# TV Script Generation

Generating Simpson Tv Script using RNNs.
[Simpsons dataset](https://www.kaggle.com/wcukierski/the-simpsons-by-the-data)


In [1]:
import helper

datafile = './data/simpsons/moes_tavern_lines.txt'
data = helper.load_data(datafile)

text = data[81:]

Playing around to view different parts of the data


In [2]:
import numpy as np

view_sentence_range = (0,10)
import numpy as np

print('Dataset Stats')
print('Roughly the number of unique words: {}'.format(len({word: None for word in text.split()})))
scenes = text.split('\n\n')
print('Number of scenes: {}'.format(len(scenes)))
sentence_count_scene = [scene.count('\n') for scene in scenes]
print('Average number of sentences in each scene: {}'.format(np.average(sentence_count_scene)))

sentences = [sentence for scene in scenes for sentence in scene.split('\n')]
print('Number of lines: {}'.format(len(sentences)))
word_count_sentence = [len(sentence.split()) for sentence in sentences]
print('Average number of words in each line: {}'.format(np.average(word_count_sentence)))

print()
print('The sentences {} to {}:'.format(*view_sentence_range))
print('\n'.join(text.split('\n')[view_sentence_range[0]:view_sentence_range[1]]))

Dataset Stats
Roughly the number of unique words: 11492
Number of scenes: 262
Average number of sentences in each scene: 15.248091603053435
Number of lines: 4257
Average number of words in each line: 11.50434578341555

The sentences 0 to 10:
Moe_Szyslak: (INTO PHONE) Moe's Tavern. Where the elite meet to drink.
Bart_Simpson: Eh, yeah, hello, is Mike there? Last name, Rotch.
Moe_Szyslak: (INTO PHONE) Hold on, I'll check. (TO BARFLIES) Mike Rotch. Mike Rotch. Hey, has anybody seen Mike Rotch, lately?
Moe_Szyslak: (INTO PHONE) Listen you little puke. One of these days I'm gonna catch you, and I'm gonna carve my name on your back with an ice pick.
Moe_Szyslak: What's the matter Homer?
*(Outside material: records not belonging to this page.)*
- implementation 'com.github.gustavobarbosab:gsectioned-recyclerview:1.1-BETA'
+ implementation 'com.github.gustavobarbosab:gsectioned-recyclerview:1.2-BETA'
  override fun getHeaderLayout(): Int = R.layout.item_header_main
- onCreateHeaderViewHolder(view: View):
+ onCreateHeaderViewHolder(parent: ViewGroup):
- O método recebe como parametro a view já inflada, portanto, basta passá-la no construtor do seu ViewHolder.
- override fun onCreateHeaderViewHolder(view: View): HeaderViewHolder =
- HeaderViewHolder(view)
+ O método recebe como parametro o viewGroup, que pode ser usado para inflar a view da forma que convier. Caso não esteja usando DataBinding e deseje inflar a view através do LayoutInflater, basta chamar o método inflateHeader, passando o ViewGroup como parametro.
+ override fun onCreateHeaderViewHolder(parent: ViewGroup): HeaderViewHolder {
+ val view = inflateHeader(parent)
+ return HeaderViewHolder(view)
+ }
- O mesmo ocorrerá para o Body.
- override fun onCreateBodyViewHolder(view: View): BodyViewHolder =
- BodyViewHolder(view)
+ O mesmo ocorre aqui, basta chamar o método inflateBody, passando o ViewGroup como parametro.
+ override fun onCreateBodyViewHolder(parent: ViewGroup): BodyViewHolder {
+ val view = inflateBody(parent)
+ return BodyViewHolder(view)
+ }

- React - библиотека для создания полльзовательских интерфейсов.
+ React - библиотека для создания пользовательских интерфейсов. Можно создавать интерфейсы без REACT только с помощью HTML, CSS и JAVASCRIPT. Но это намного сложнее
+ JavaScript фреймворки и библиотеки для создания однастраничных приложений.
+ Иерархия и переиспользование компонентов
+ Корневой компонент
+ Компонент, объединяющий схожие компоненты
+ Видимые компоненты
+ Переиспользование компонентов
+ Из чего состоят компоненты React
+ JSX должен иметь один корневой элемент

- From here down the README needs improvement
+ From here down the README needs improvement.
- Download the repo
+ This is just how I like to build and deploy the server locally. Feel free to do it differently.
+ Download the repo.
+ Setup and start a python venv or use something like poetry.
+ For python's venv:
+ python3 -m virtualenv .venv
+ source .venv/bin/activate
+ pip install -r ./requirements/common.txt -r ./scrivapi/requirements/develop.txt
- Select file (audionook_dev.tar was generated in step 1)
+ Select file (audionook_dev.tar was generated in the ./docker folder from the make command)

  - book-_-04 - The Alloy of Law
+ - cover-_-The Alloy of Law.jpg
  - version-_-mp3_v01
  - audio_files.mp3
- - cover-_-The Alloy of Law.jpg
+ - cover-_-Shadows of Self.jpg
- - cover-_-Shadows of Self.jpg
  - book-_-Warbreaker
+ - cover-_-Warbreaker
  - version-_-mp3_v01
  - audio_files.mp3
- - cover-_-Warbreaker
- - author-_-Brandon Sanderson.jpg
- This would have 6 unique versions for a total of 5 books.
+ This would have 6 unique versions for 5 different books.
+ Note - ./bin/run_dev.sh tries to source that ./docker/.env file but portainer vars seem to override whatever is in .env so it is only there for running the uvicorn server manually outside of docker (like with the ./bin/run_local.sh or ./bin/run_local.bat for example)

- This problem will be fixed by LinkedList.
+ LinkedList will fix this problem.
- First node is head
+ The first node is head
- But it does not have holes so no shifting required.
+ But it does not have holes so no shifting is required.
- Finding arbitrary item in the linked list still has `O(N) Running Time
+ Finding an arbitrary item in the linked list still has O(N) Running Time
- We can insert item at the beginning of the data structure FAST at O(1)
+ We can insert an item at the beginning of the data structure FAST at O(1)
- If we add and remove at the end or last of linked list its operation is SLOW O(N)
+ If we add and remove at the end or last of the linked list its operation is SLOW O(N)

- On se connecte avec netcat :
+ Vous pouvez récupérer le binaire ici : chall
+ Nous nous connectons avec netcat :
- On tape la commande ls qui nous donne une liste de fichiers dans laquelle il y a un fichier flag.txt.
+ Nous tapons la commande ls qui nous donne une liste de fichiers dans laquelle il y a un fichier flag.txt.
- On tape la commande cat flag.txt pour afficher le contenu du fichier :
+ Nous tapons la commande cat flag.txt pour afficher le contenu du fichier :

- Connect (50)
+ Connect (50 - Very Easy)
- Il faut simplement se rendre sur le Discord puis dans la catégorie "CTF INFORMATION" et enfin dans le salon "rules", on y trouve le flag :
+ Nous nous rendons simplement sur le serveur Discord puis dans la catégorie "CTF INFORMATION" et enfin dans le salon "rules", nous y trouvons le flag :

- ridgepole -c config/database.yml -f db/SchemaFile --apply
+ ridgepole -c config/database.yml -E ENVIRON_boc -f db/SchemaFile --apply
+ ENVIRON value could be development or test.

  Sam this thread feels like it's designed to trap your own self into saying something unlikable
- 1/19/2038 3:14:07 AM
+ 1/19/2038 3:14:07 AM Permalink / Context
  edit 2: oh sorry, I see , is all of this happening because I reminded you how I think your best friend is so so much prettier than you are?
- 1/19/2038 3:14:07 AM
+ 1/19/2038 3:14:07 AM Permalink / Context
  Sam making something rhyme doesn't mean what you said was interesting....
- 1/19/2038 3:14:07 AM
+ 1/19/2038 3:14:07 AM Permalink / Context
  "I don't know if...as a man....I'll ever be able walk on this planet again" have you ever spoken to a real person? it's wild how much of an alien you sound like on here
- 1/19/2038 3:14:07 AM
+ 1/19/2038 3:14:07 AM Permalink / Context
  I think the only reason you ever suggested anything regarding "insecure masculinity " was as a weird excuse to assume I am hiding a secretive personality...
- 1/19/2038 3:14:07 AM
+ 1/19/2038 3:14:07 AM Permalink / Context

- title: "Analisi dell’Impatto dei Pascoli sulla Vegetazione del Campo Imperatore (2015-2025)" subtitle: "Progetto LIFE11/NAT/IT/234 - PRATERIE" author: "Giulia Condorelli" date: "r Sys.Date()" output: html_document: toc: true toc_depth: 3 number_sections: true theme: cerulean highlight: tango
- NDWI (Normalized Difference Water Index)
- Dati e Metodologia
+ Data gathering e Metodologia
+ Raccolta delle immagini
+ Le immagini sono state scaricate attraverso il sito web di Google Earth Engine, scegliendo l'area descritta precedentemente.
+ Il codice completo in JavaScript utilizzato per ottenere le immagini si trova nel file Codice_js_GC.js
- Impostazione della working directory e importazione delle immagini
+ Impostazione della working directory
You're not your normal effervescent self.
Homer_Simpson: I got my problems, Moe. Give me another one.
Moe_Szyslak: Homer, hey, you should not drink to forget your problems.
Barney_Gumble: Yeah, you should only drink to enhance your social skills.




In [288]:
import numpy as np
import problem_unittests as tests
from collections import Counter

#creating two dicts {word:idx}, {idx:word}

def create_lookup_tables(text):
    #word_set = set(text)
    #word_count = Counter(text)
    
    #counts = Counter(text)
    #words = sorted(counts, key=counts.get, reverse=True)
    words = set(text)
    word_2_int = {word: i for i, word in enumerate(words)}
    int_2_word = {i: word for i, word in enumerate(words)}
    #word_2_int = {word: i for i, word in enumerate(word_count.keys(), 0)}
    #int_2_word = {i:word for word, i in word_2_int.items()}

    return word_2_int, int_2_word    
        
tests.test_create_lookup_tables(create_lookup_tables)

Tests Passed


In [289]:
#tokenizing punctuation 

def token_lookup():
    punct_dict = {    
    '.': '||Period||',
    ',': '||Comma||',
    '"': '||Quotation_Mark||', 
    ';': '||Semicolon||',
    '!': '||Exclamation_mark||', 
    '?': '||Question_mark||', 
    '(': '||Left_Parentheses||',   
    ')': '||Right_Parentheses||',   
    '--': '||Dash||',  
    '\n': '||Return||'
    }       
    #text_list = list(text)
    #for chars in text_list:
    #    if chars in punct_list:
    #        text_list[chars] = punct_list[chars]
    return punct_dict        
tests.test_tokenize(token_lookup)

Tests Passed


In [290]:
helper.preprocess_and_save_data(datafile, token_lookup, create_lookup_tables)


### Checkpoint

In [291]:
import helper
import numpy as np
import problem_unittests as tests

int_text, word_2_int, int_2_word, puct_dict = helper.load_preprocess()

In [292]:
from distutils.version import LooseVersion
import warnings
import tensorflow as tf

# Check TensorFlow Version
assert LooseVersion(tf.__version__) >= LooseVersion('1.0'), 'Please use TensorFlow version 1.0 or newer'
print('TensorFlow Version: {}'.format(tf.__version__))

# Check for a GPU
if not tf.test.gpu_device_name():
    warnings.warn('No GPU found. Please use a GPU to train your neural network.')
else:
    print('Default GPU Device: {}'.format(tf.test.gpu_device_name()))

TensorFlow Version: 1.0.0


  # This is added back by InteractiveShellApp.init_path()


In [293]:
#creating placeholders for inputs, targets, learning rate.
def get_inputs():
    inputs = tf.placeholder(tf.int32, [None, None], name='input')
    targets = tf.placeholder(tf.int32, [None, None], name='targets')
    learning_rate = tf.placeholder(tf.float32, name='learning_rate')
    return inputs, targets, learning_rate

tests.test_get_inputs(get_inputs)

Tests Passed


In [294]:
#creating lstm network

def get_init_cell(batch_size, rnn_size):

    lstm = tf.contrib.rnn.BasicLSTMCell(rnn_size)
    #drop = tf.contrib.rnn.DropoutWrapper(lstm, output_keep_prob=0.8)
    # Stack up multiple LSTM layers, for deep learning
    cell = tf.contrib.rnn.MultiRNNCell([lstm]*1) 
    state = cell.zero_state(batch_size, tf.float32)
    initial_state = tf.identity(state, name='initial_state')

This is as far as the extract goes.